Upon returning my hand to the table, picking up my spoon and having my hand inches away from my mouth I glance down.

There's this *huge* spider sitting on my hand, looking at me, waving it's highly venomous fangs in my direction. I have no shame in telling you I screamed like a girl, whipped the creature off my hand onto the floor whilst simultaniously somersaulting my bowl of cornflakes all over the table. I quickly grab a teatowl, throw it over the beast and proceeded to jump up and down ensuring it's death. I jump so violently in fact that my dressing gown falls off.

My girlfriend picks this moment to walk into the kitchen, she gets as far as "I heard screaming..." and then takes in the sight of me, covered in cornflakes doing the naked can-can ontop of a towel squeeling "aiiiii, die die die", and stands there aghast.

I did try explaining that it was a spider, a big spider, that tried to jump into my mouth, but all I got was a "you're such a baby" before she left the room.

Why did I just tell you that?


----------



## jimfew (Mar 5, 2004)

NaughTTy said:


> BTW - I used to pick them up with my hands until one bit me  2 tiny red holes in my skin but no after effects (as far as I know [smiley=freak.gif] !)


NaughTTy,

Yep, some do that, which is why I have taken to not picking most of them up with my hands anymore (except the house spiders which seem more docile!).

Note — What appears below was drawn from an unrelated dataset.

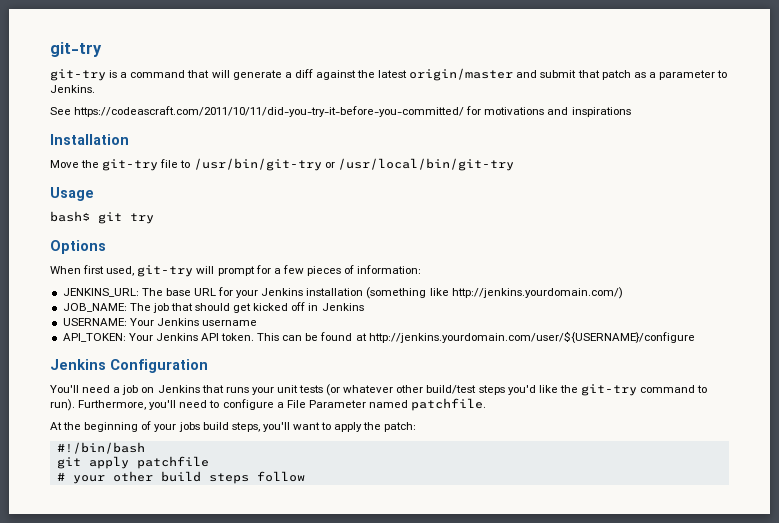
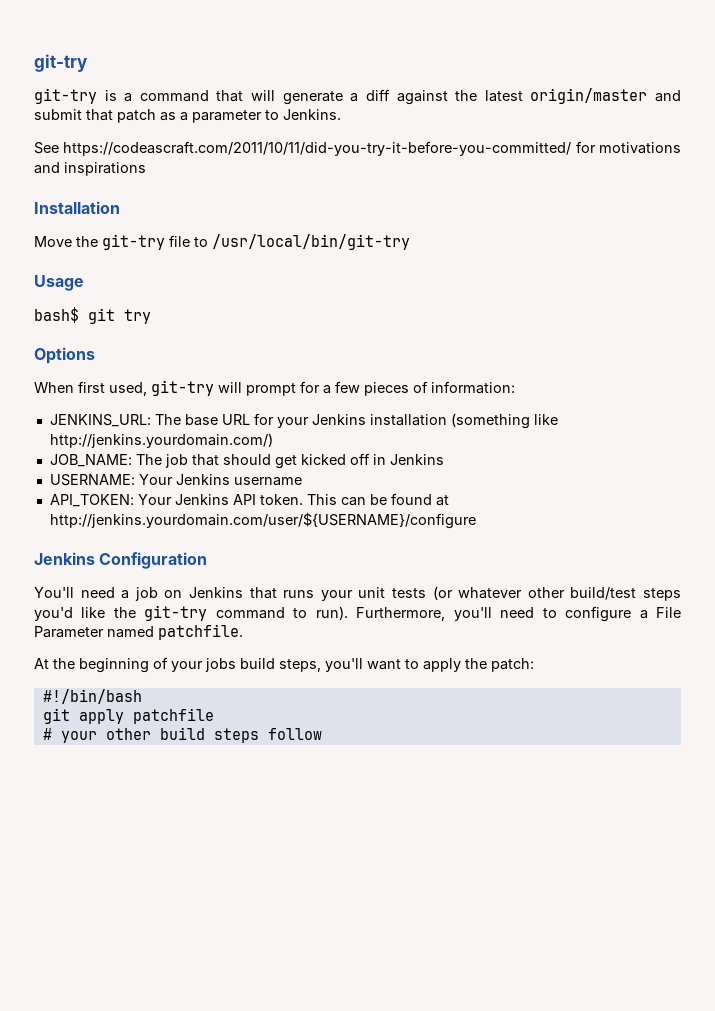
[193,158,335,171] /usr/bin/git-try or -> (208, 242) none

You should have felt a bee-sting unless it didn't invenomate (which mostly they don't since they don't think of you as food).

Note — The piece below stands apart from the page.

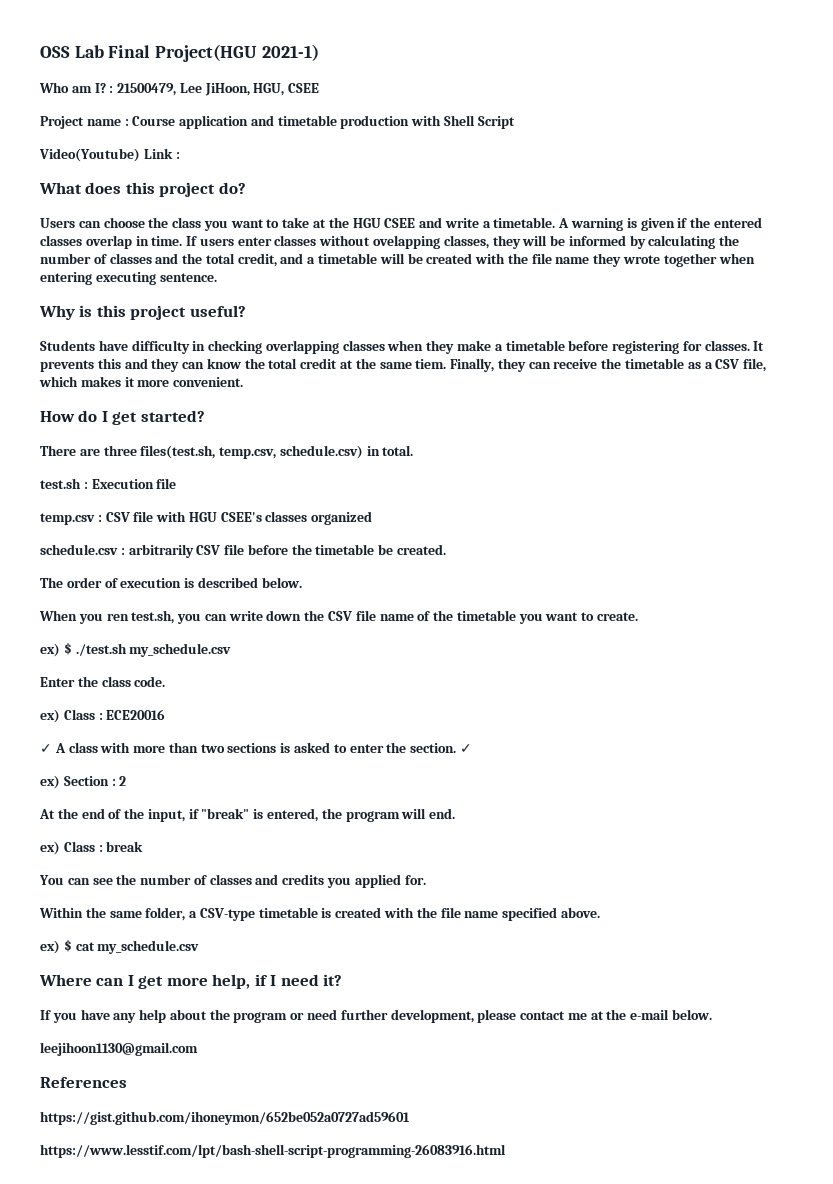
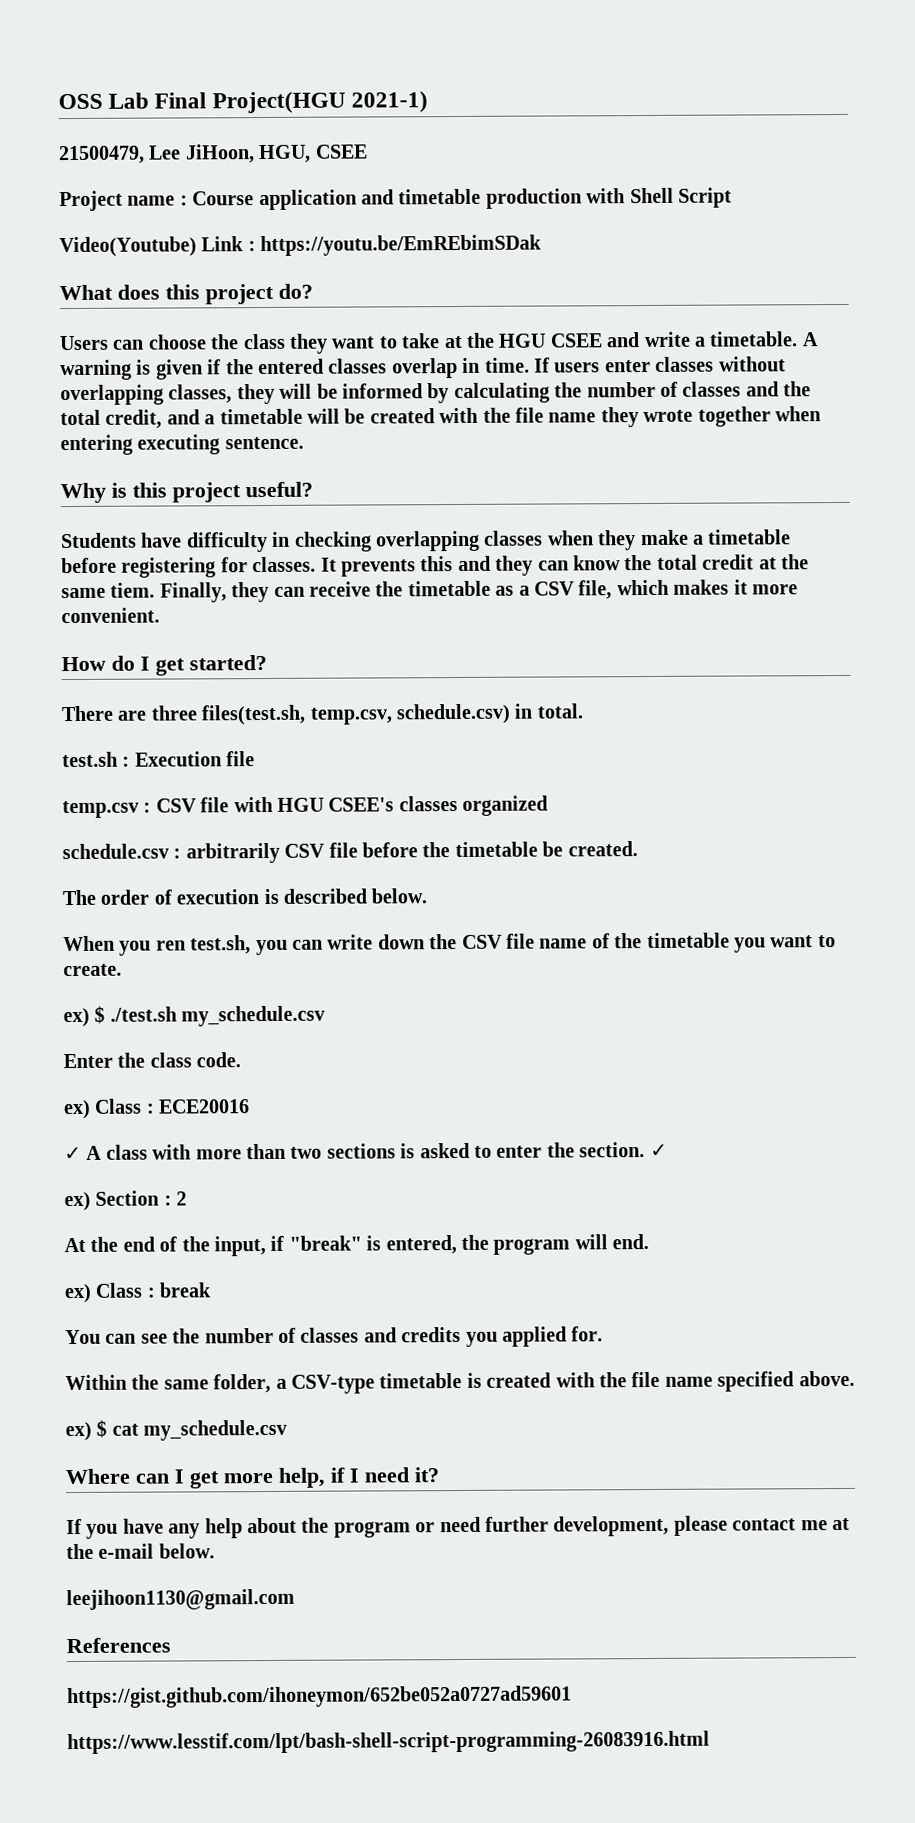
[39,82,114,93] Who am I? : -> (428, 102) none
(180, 155) none -> [260,234,543,257] https://youtu.be/EmREbimSDak
[203,220,228,231] you -> [289,333,328,354] they
[373,235,441,249] ovelapping -> [60,384,164,406] overlapping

It's interesting that humans have picked up a genetic fear of spiders in particular. Makes you think that they were not our friends eons ago.

Jim.


----------



## Matthew (Oct 6, 2003)

jam said:


> ^Abi^ said:
> 
> 
> > *gulp*  . What did you do with it Jam?
> ...


My god - THat is awful. I hate them - Scream like a girl when I see them. THe other half has to remove them for me.


----------



## pas_55 (May 9, 2002)

:wink: 
How long do spiders live for?
Sad I know but for the last 3 monthes I've had one living in a wing mirror of my Smart car.Not as big as that bugger though!
I even move he when I wash the car then put him afterwards.He's covered about 2,000 miles now!! :wink:


----------



## DXN (May 18, 2002)

Previous thread but be glad your not in iraq

THis still gives me the eabi jeebies

http://www.********.co.uk/ttforumbbs/vi ... ht=spiders


----------



## Lisa. (May 7, 2002)

eeeek!

IIRC there was another photo of a spider hiding behind a wall clock , with all its legs sticking out and someone gingerly lifting it up.....  !


----------



## StuarTT (May 7, 2002)

You call that a house spider?


----------



## Hannibal (Dec 1, 2003)

Hannibal said:


> er...I can't see it at all...might be the crappy works PC


At home now and can see it in glorius 24bit colour and wishing I didn't have such a big screen....you'd better watch it doesn't escape from the vac.....

H


----------



## WiTT (Feb 9, 2005)

Sorry to reawaken an old post but was having a conversation the other day about house spiders and I remembered this thread only to find the picture is no longer available.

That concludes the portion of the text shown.